Human GBM, oligodendroglioma, meningioma, ependymoma, and normal brain surgical specimens were obtained in paraffin blocks (with Institutional Review Board [IRB] approval). Tumor specimens were requested based on diagnosis only from the Preston Robert Tisch Brain Tumor Center at Duke Tissue Bank. A total of 45 GBM cases confirmed by our neuropathologist (R.E.M.) were selected (36 primary GBM and 9 recurrent GBM). The group consisted of 26 males and 19 females, with a median age of 51 years.
Specimens were sectioned (6 μm) and were blocked and for endogenous peroxidase (3% H2O2, for 12 min) incubated with Fc receptor blocker (10 min at 20°C; Innovex Biosciences, Richmond, CA, USA) before the addition of a monoclonal antibody (mAb). Immunohistochemistry (IHC) was performed using three-stage horseradish peroxidase detection systems (BioGenex, San Ramon, CA, USA; Dako, Carpinteria, CA, USA; and Innovex Biosciences) with the following mAbs: anti–IE1-72 (1:25; BioGenex), anti-pp65 (1:30; Novocastra, Newcastle upon Tyne, UK), and antismooth muscle actin (1:15; BioGenex). Antibody parameters (e.g., postfixation, retrieval, and incubation time) were established for each mAb using DAB (Innovex Biosciences) as chromogen. Primary glioma cultures established for 14 to 21 days from freshly resected GBM specimens were fixed and permeabilized using cold methanol, followed by postfixation for 10 min with 10% neutral buffered formalin. Blocking of nonspecific binding was conducted using biotin block and avidin block (BioGenex) and FC receptor blockade (Innovex). Incubation with primary antibodies using isotype controls (mouse IgG1, mouse IgG2a; Invitrogen, Carlsbad, CA, USA), CD45 antibody (BD Biosciences, San Jose, CA, USA), pp28 antibody (Virusys, Sykesvile, MD, USA), glycoprotein B (gB; Virusys), and HIV p17 (Virogen, Watertown, MA, USA) was conducted for 2 h or overnight at 4°C (1 μg/ml antibody concentration) and detection conducted using BioGenex three-stage horseradish detection system.

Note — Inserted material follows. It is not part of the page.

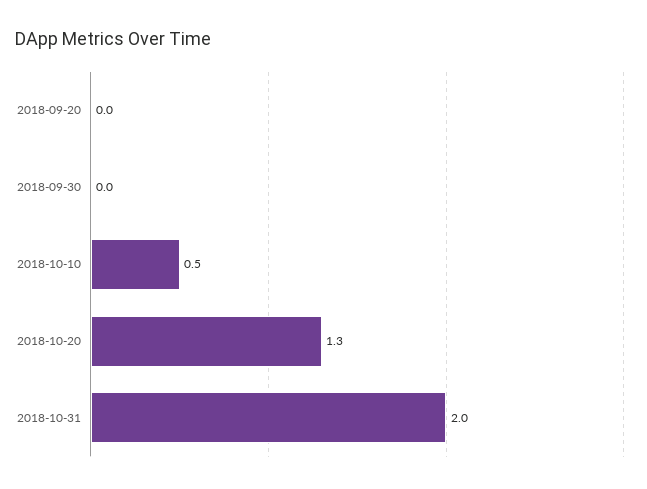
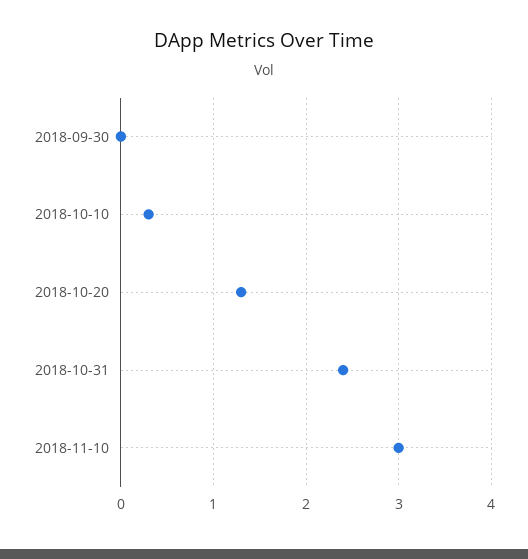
2018-09-20: 0 -> none
2018-10-10: 0.5 -> 0.3
2018-10-31: 2 -> 2.4
2018-11-10: none -> 3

For detection of HCMV nucleic acids, a biotinylated whole genomic probe specific for HCMV DNA and biotinylated positive control probe (specific for alu DNA) and negative control probe (insect genomic DNA) were obtained (BioGenex). In addition, a cocktail of six fluorescein isothiocyanate (FITC)–conjugated 40-mer probes spanning coding regions within the HCMV IE1 gene and negative (nonsense) and positive control (oligo dT) probes were obtained from GeneDetect.com. Enzyme digestion and nucleic acid denaturation of paraffin sections were performed using a Misha thermocycler (Shandon Lipshaw, Pittsburgh, PA, USA), and slides were hybridized overnight at 37°C in a humidified chamber. Probe was detected using a supersensitive detection system (chromogen NBT; BioGenex) employing anti-biotin or anti-FITC detection antibodies. Competitive in situ hybridization (ISH) experiments were done using a 50-fold molar excess of cold specific (unlabeled IE1 probe) or nonspecific probe (unlabeled nonsense probe) included during the hybridization steps (GeneDetect.com).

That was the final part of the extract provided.